O que era bom durou apenas cinco meses para os moradores da Praça do Papa e da Avenida Agulhas Negras, no Bairro Mangabeiras, Região Centro-Sul de Belo Horizonte. O vandalismo, o tráfico e o uso de drogas, as festas barulhentas e os pegas, entre outros abusos que durante anos atormentaram a vizinhança até altas horas da madrugada, voltaram a ser um pesadelo. Desde dezembro, a partir das 22h de sexta-feira, o tão esperado fim de semana de quem mora diante da Serra do Curral, um dos cartões-postais de Belo Horizonte, se transforma em tormento. Até por volta das 3h da madrugada, motoristas e motociclistas abusam da velocidade, disputando corridas, muitos com os escapamentos adulterados para produzir ainda mais barulho. Eles fazem arrancadas cantando pneus, andam na contramão e executam outras manobras perigosas. “Querem adrenalina, mas se esquecem de que a avenida fica em um vale e que o barulho ecoa dentro das casas”, reclama o vice-presidente da associação dos moradores, o engenheiro de produção Sílvio André de Oliveira.
Mas os abusos não ocorrem apenas à noite. Na tarde do último sábado, enquanto famílias faziam piquenique e crianças brincavam, carros com som em nível ensurdecedor contribuíam para quebrar o silêncio de uma tarde aparentemente tranquila. Estacionado em um dos pontos da praça, um Fiat Palio exibia no porta-malas toda a potência do seu equipamento.

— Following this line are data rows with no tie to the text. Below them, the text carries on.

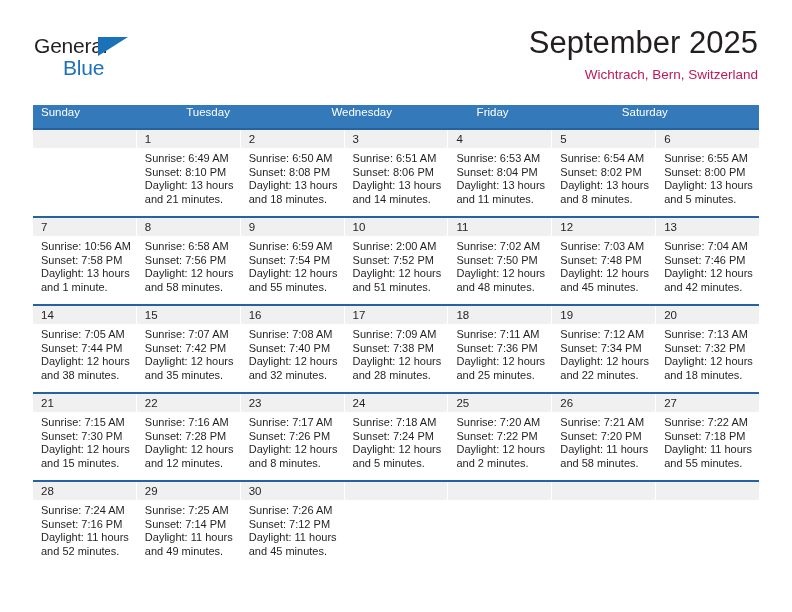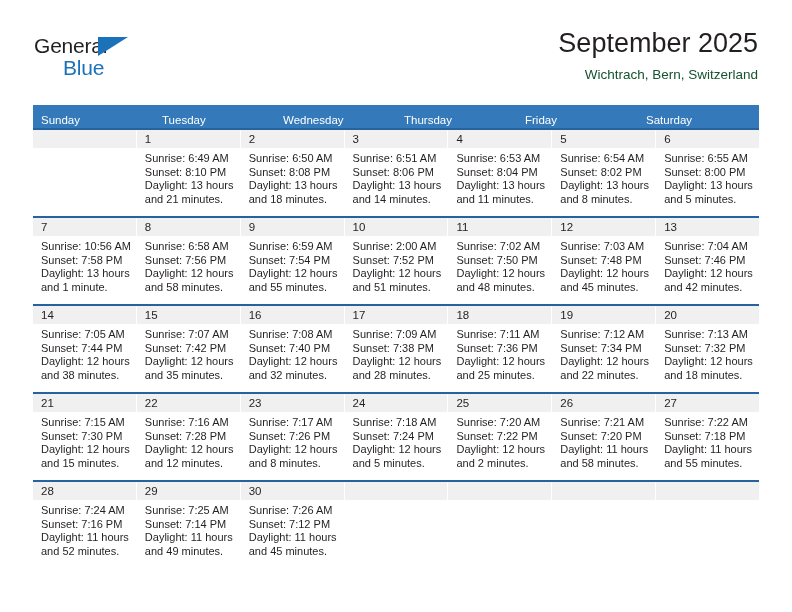--- a/index.html
+++ b/index.html
@@ -70,7 +70,7 @@
     text-align: right;
   }
   .cal-title {
-    font-size: 27px;
+    font-size: 31px;
     font-weight: normal;
     color: #231f20;
     line-height: 34px;

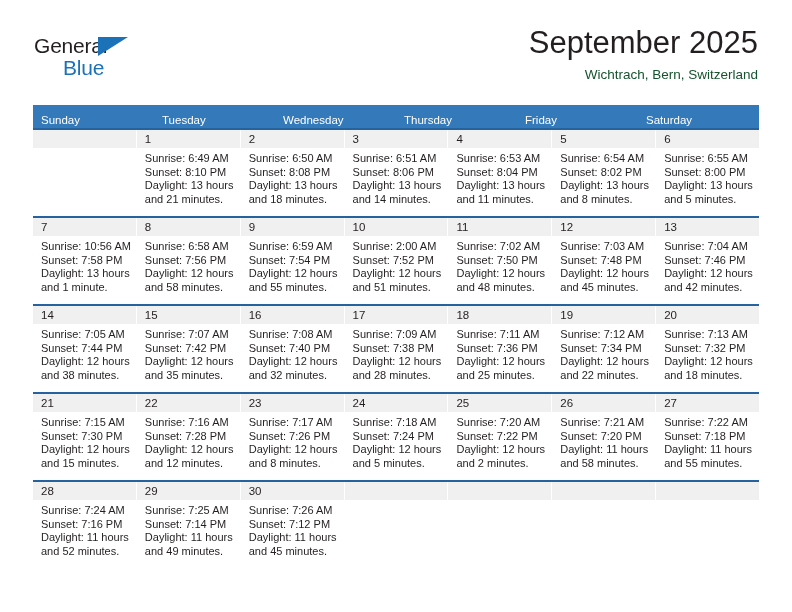--- a/index.html
+++ b/index.html
@@ -78,7 +78,7 @@
   }
   .cal-subtitle {
     font-size: 13.5px;
-    color: #14532d;
+    color: #be185d;
     line-height: 20px;
     margin-top: 5px;
     white-space: nowrap;

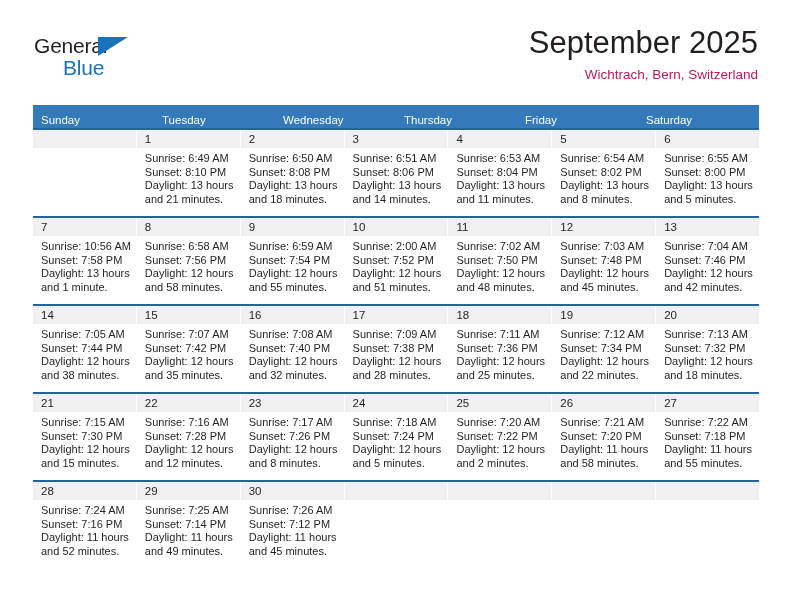--- a/index.html
+++ b/index.html
@@ -99,7 +99,7 @@
   .weekday {
     flex: 1 1 0;
     box-sizing: border-box;
-    padding: 8px 0 4px 8px;
+    padding: 0 0 4px 8px;
     color: #ffffff;
     font-size: 11.5px;
     line-height: 15px;

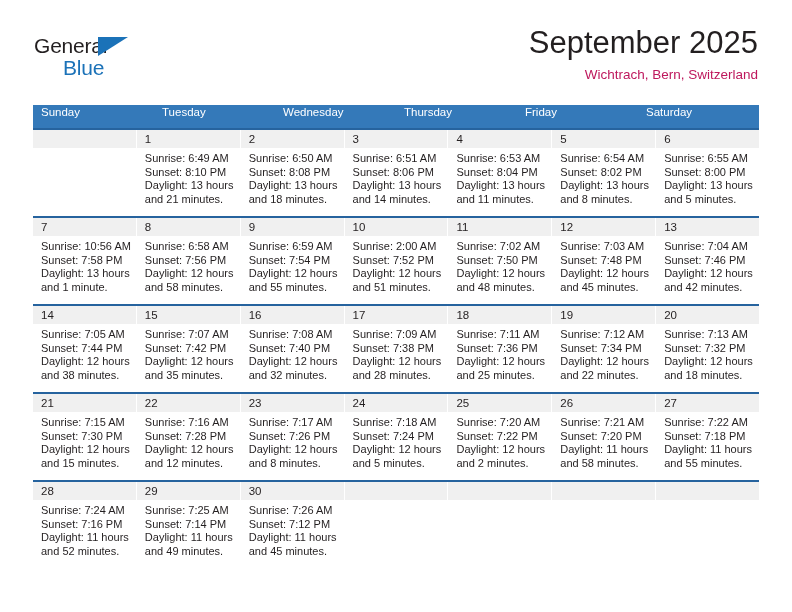--- a/index.html
+++ b/index.html
@@ -163,7 +163,6 @@
         <div class="weekday">Sunday</div>
         <div class="weekday">Tuesday</div>
         <div class="weekday">Wednesday</div>
-        <div class="weekday">Thursday</div>
         <div class="weekday">Friday</div>
         <div class="weekday">Saturday</div>
       </div>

De longe, o motorista, acompanhado da esposa e com um bebê de colo, comandava a música por controle remoto. Coincidência ou não, desligava sempre que uma viatura da Polícia Militar ou da Guarda Municipal se aproximava. Em seguida, ligava novamente.
A prática não é novidade. A Associação do Magabeiras cobra a presença da PM de forma mais permanente na Praça do Papa, especialmente à noite, extamente para abordar donos dos carros de som, motoristas e pilotos de motos barulhentas, pois, no caso de rondas eventuais, eles disfarçam apenas na presença da polícia. Em 11 de janeiro, o vice-presidente da Associação do Mangabeiras disse ter enviado pedido de audiência à Regional Centro-Sul da Prefeitura de BH, propondo a instalação imediata de lombada eletrônica e radar na avenida, para inibir abusos de velocidade e os riscos de acidente.
A associação também solicitou a instalação de câmeras do Sistema Olho Vivo no final da Avenida Agulhas Negras e no início da praça, para identificação das placas dos carros mesmo quando a PM não estiver presente. Outro incômodo, segundo os moradores, é o barulho dos drift trikes, triciclos feitos em aço, com rodas de bike e kart, e carrinhos de rolimã. “Parece barulho de turbina de avião. Os triciclos e carrinhos sobem a avenida rebocados por carros de passeio, com cordas e de outras formas irregulares e perigosas. Depois, descem em alta velocidade”, denuncia Sílvio André. Quem se arrisca também no entorno da praça são os skatistas, que muitas vezes cruzam a frente dos carros indiferentes ao perigo, como testemunhou a equipe do Estado de Minas no sábado.
Abusos e sujeira O bancário aposentado Wilson Ferreira, de 89 anos, mora na Praça do Papa há 32 e conta que nunca houve tanto barulho como agora. “Aqui, dá 4h da manhã e a gente não consegue dormir. Minha nora mora do outro lado da praça, mais perto do barulho, e já chegou a telefonar oito vezes para a PM numa madrugada só, e ninguém apareceu”, reclama. Pela manhã, segundo Wilson Ferreira, o resultado da farra é uma enorme sujeira, com preservativos usados, garrafas e latas vazias espalhados.
Filha dele, a médica Denise Cristina Ferreira, de 47, conta que sai de casa às 5h para trabalhar em Contagem, na Grande BH, e que muitas vezes vê o dia amanhecer sem conseguir dormir. “O barulho é muito alto. A praça parece uma concha acústica e o som ecoa dentro das nossas casas. Tocam um funk da pesada e tem um grupo que ensaia tambor”, queixa-se. Segundo ela, já houve casos de vândalos tentarem invadir casas, pulando as grades. Foi em uma festa organizada pelas redes sociais, segundo Denise. “Já teve dia em que eu não consegui sair de casa para buscar minha filha em uma festa de aniversário”, conta a médica. “Eles usam drogas e soltam a voz. Gritam tão alto de madrugada que a gente pensa que alguém está sendo violentado”, comentou.